The correlation between price and profits is surprisingly much better than the correlation between short rates and long rates. This seems counterintuitive except for when you consider the efficiency of greed in the market as well as the self-fulfilling nature that a lower cost of capital can have for a company. The markets are very efficient at pricing and distributing risk to the highest bidder for that risk and the emotional cycles of fear and greed tend to determine who the marginal buyer of risk is at any moment in time. Price drives narrative in the markets and whether it is real profits or expected profits, in the absence of fear, investors tend to clamor for the shiniest thing at any given moment and financial commentary is more than happy to throw gasoline on the fire. This is Newton's first law at work.
Knowing who is setting the marginal prices of risk in the market is so important.
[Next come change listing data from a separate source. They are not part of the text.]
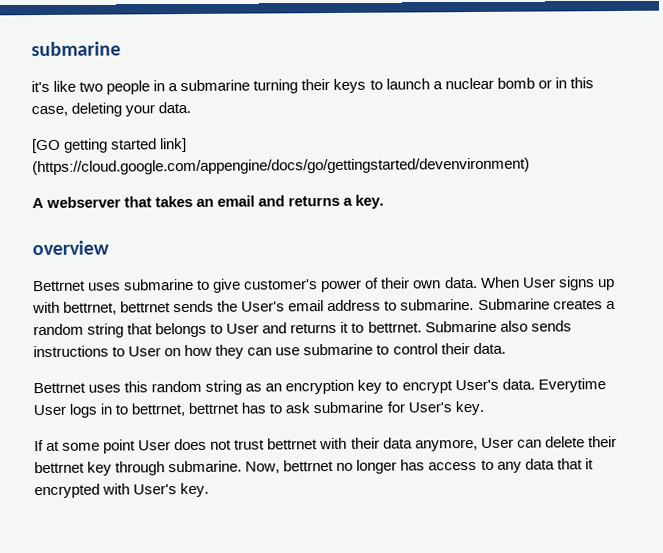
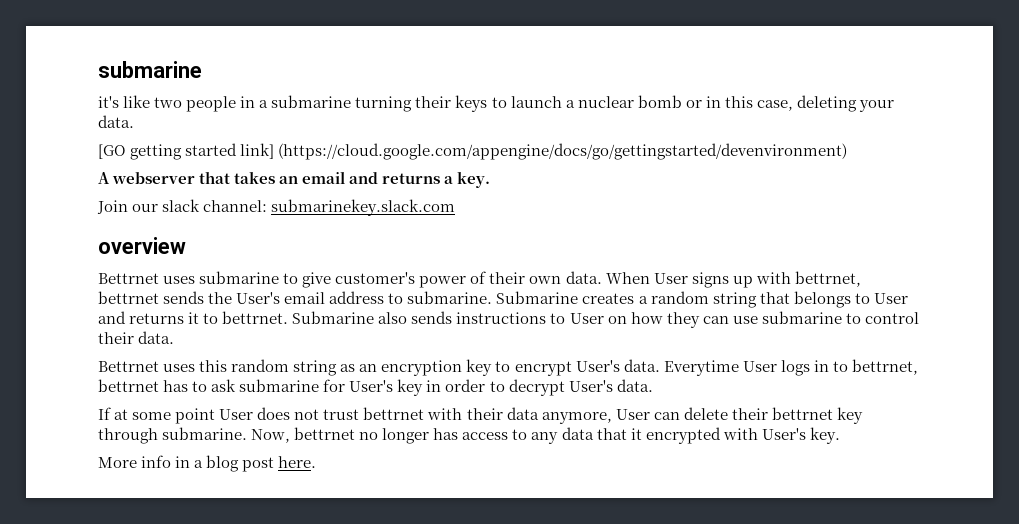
(385, 201) none -> [97,199,456,216] // Join our slack channel: submarinekey.slack.com
[454,400,484,416] key. -> [397,379,653,396] key in order to decrypt User's data.
(210, 490) none -> [98,455,317,472] // More info in a blog post here.

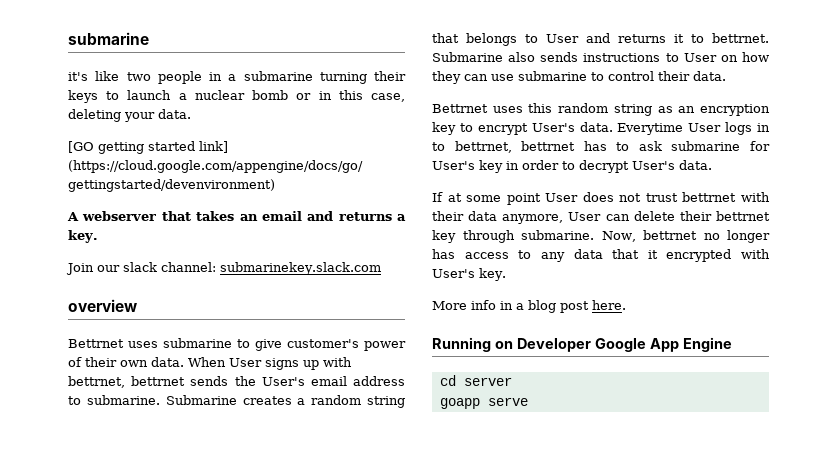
(317, 462) none -> [432,337,732,352] [439,375,512,386] [439,397,528,409] // Running on Developer Google App Engine // cd server // goapp serve

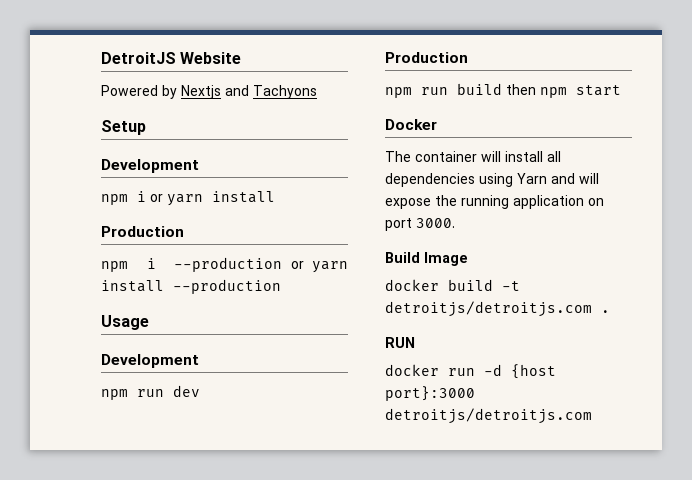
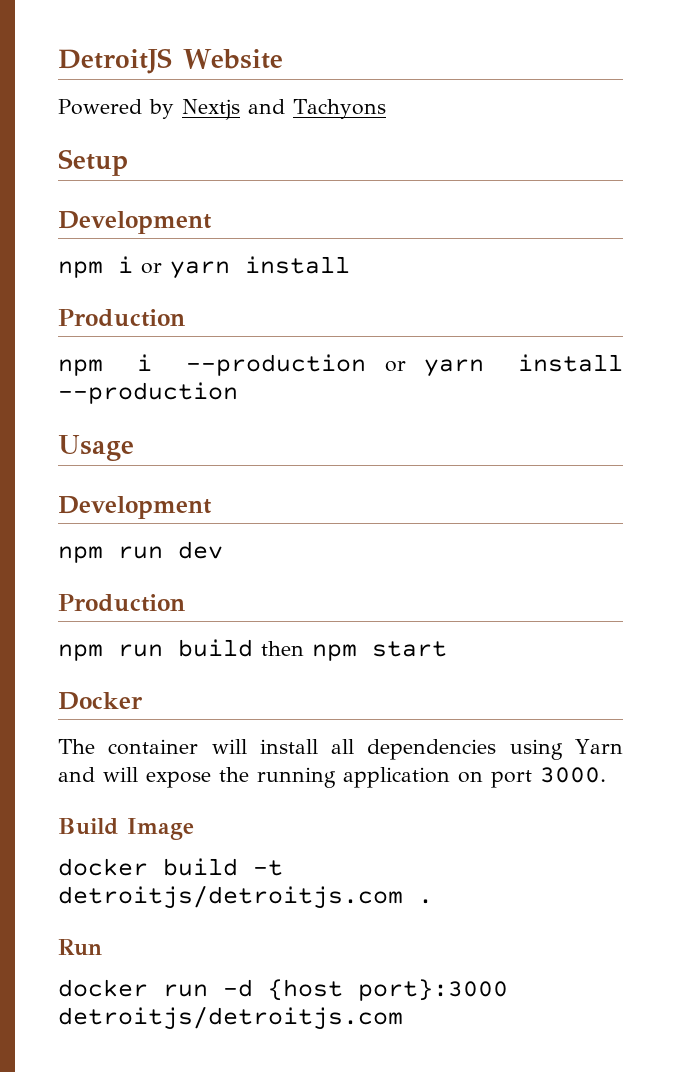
[385,337,415,348] RUN -> [58,939,102,956] Run

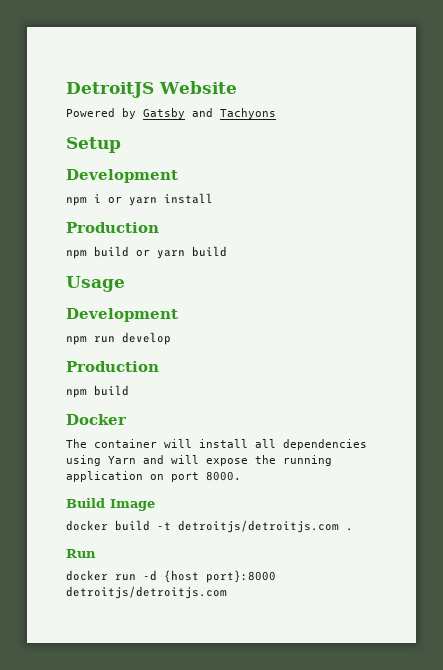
[181,99,240,120] Nextjs -> [143,108,185,119] Gatsby
[137,354,623,377] [58,382,238,404] i --production or yarn install --production -> [94,246,227,259] build or yarn build
[178,541,223,559] [58,594,185,612] [58,639,447,661] dev // Production // npm run build then npm start -> [122,332,171,345] [66,361,159,372] [66,385,129,398] develop // Production // npm build
[540,767,606,783] 3000. -> [206,471,241,481] 8000.
[358,979,508,1001] port}:3000 -> [206,570,276,583] port}:8000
If you sit down at a poker table and you can't spot the fish, you are the fish. The same holds true in the markets. Just because something looks rich or cheap doesn't necessarily mean it is because you may not be seeing the whole picture. If it is just [retail tourists selling REITs and CMBS due to fear](https://cedarshillgroup.substack.com/p/chg-issue-112-anatomy-of-a-cmbs-downturn), then the odds that they are "cheap" options increases. But if the illiquidity in CRE is delaying the price discovery process because there is a supply-demand imbalance then today's "cheap" options could become overpriced tomorrow as the private market catches up with the public market.
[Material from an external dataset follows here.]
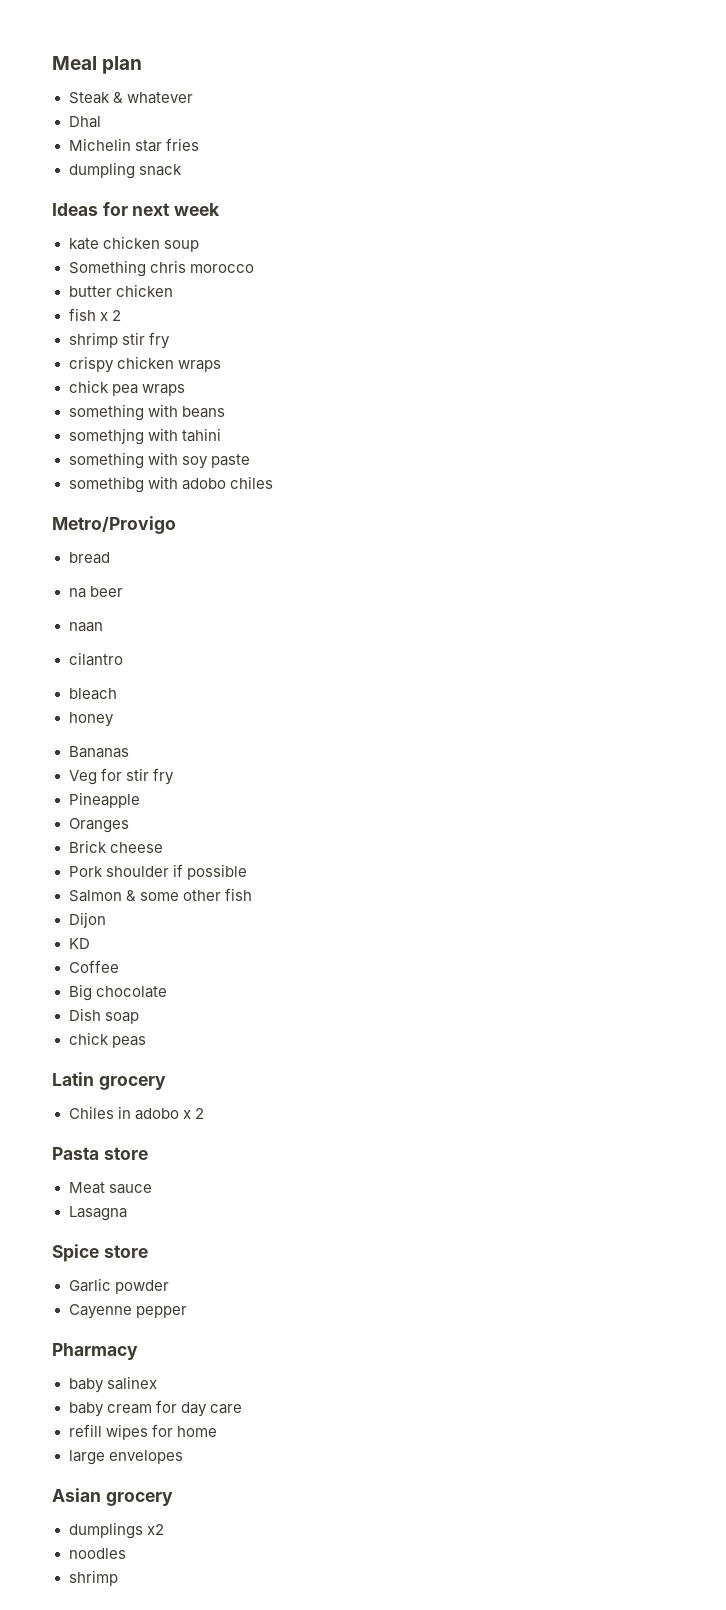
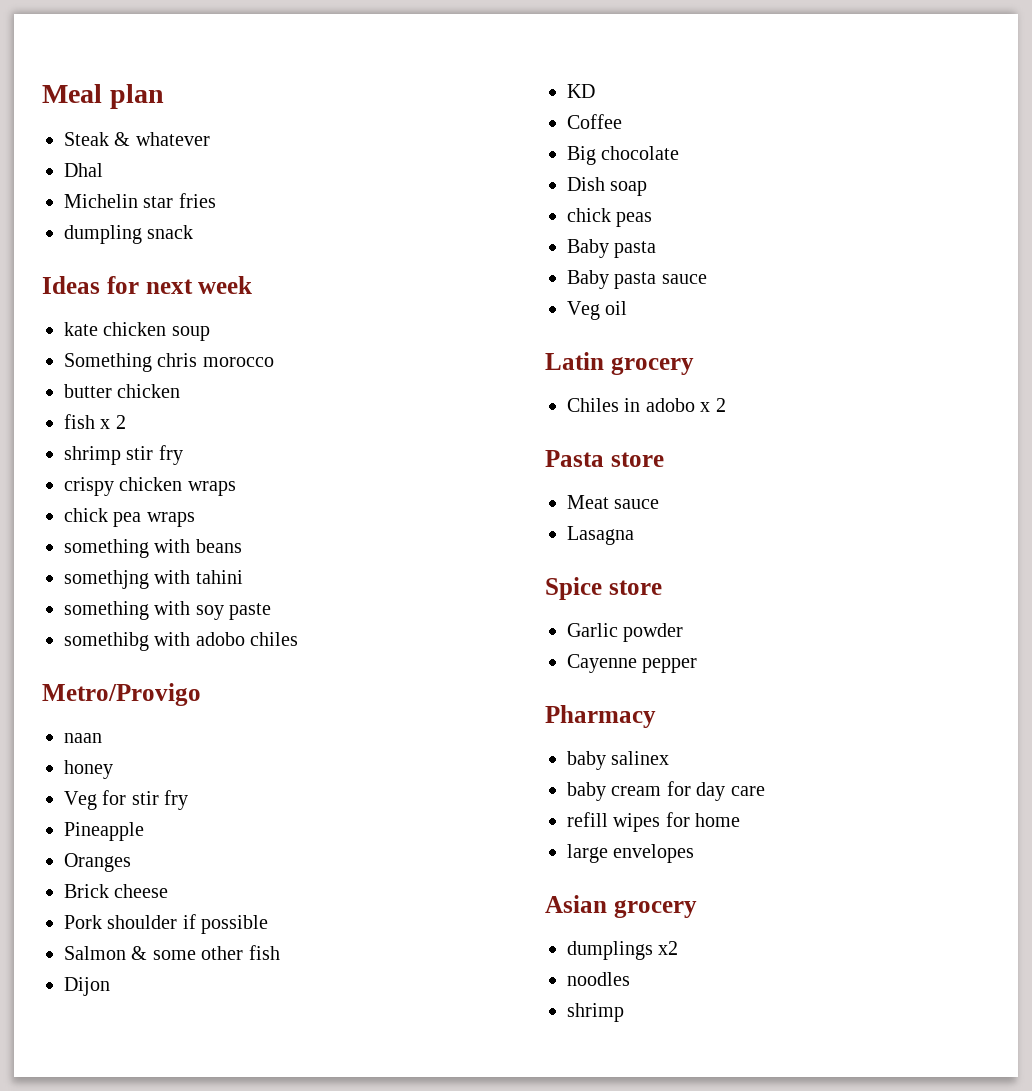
[68,552,110,564] [68,586,123,598] // bread // na beer -> (201, 694) none
[68,652,123,666] [68,688,117,700] // cilantro // bleach -> (102, 738) none
[68,746,129,758] // Bananas -> (113, 769) none
(146, 1042) none -> [567,239,657,258] [567,270,707,289] [567,301,628,320] // Baby pasta // Baby pasta sauce // Veg oil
Any simplistic strategy dependent on mean reversion doesn't work in isolation. Mean reversion is a real force in the markets, but you need to understand how it works and guard against our tendency to accept flawed causal explanations. Dig deeper and understand that regression and correlation are "different perspectives on the same concept".[^3] Understand how the machine that is the market works and how risk is priced and transferred. Finally, appreciate the importance of who is making the current prices and their capacity for holding that risk.